Principal aspects of compaction and fluid flow in mudstones

Abstract Compaction and fluid flow in sedimentary basins are usually modelled as mechanical compaction assuming that the main driving force is the effective stress. However, in the deeper part of sedimentary basins (> 2–3 km, 70–100°C), compaction also involves dissolution and precipitation of minerals, and these processes are strongly controlled by temperature and to a lesser extent by variations in effective stress. The total pore-water flux is relatively independent of the permeability and pressure gradients because it is controlled by the rate of compaction. The main effect of permeability variations is the focusing of the compaction-driven flow. Fluids are also released by petroleum generation and dehydration of clay minerals; both these processes are also essentially temperature dependent.
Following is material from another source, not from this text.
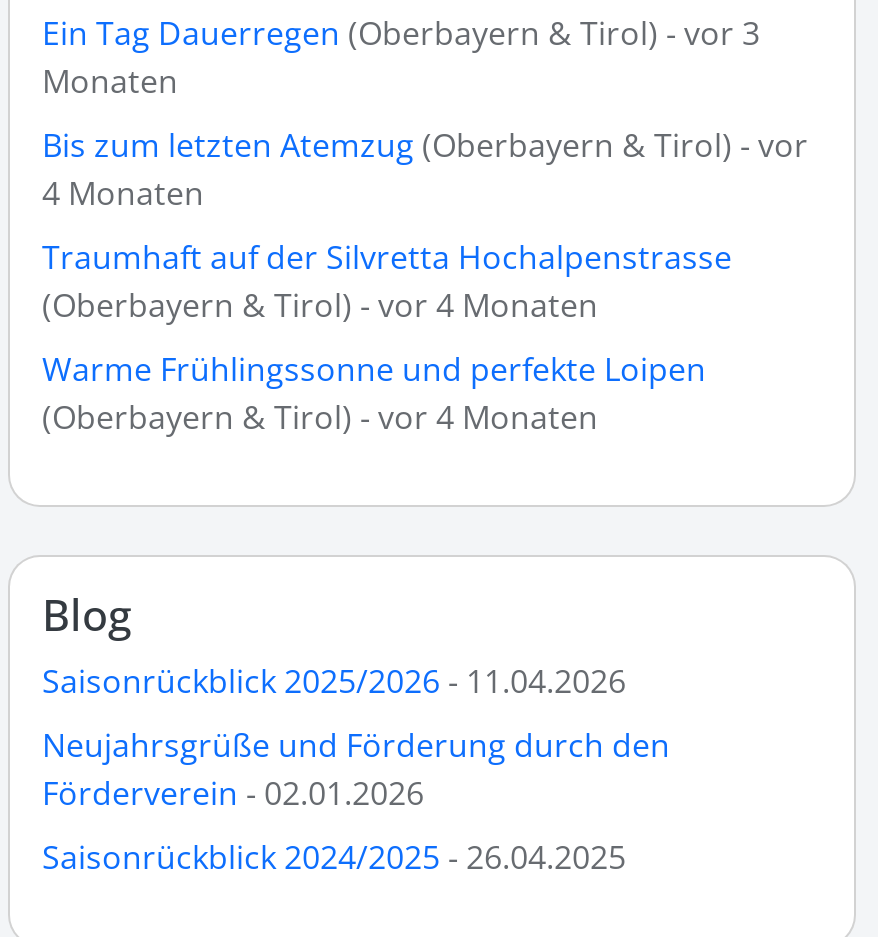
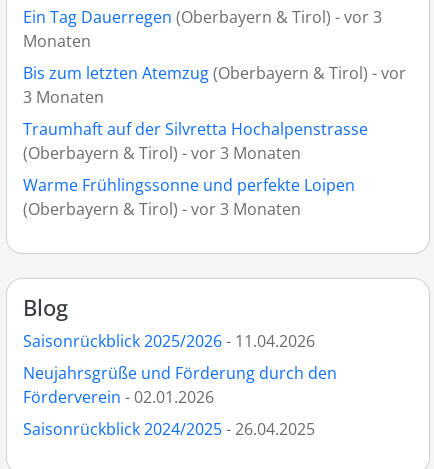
[42,171,204,215] 4 Monaten -> [23,86,104,108] 3 Monaten
[42,283,598,327] (Oberbayern & Tirol) - vor 4 Monaten -> [23,142,301,164] (Oberbayern & Tirol) - vor 3 Monaten
[42,395,598,439] (Oberbayern & Tirol) - vor 4 Monaten -> [23,198,301,220] (Oberbayern & Tirol) - vor 3 Monaten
If the minimum permeability in one sedimentary layer (seal) falls below a critical value and there is little lateral drainage, the pressure will build up to fracture pressure. Pore pressures and fluid flow cannot be calculated from the matrix permeability of the rock when fracture pressures are reached, because much of the flow occurs along the generated fractures. The permeability produced by fracturing is a dynamic variable adjusting itself to the flux; it is not a rock property like the intergranular permeability. The intergranular permeability of shale samples before fracturing is also difficult to measure reliably in the laboratory as a result of unloading. This makes pressure prediction using one-dimensional pressure modelling uncertain. The prediction of permeability distributions in three dimensions is much more difficult.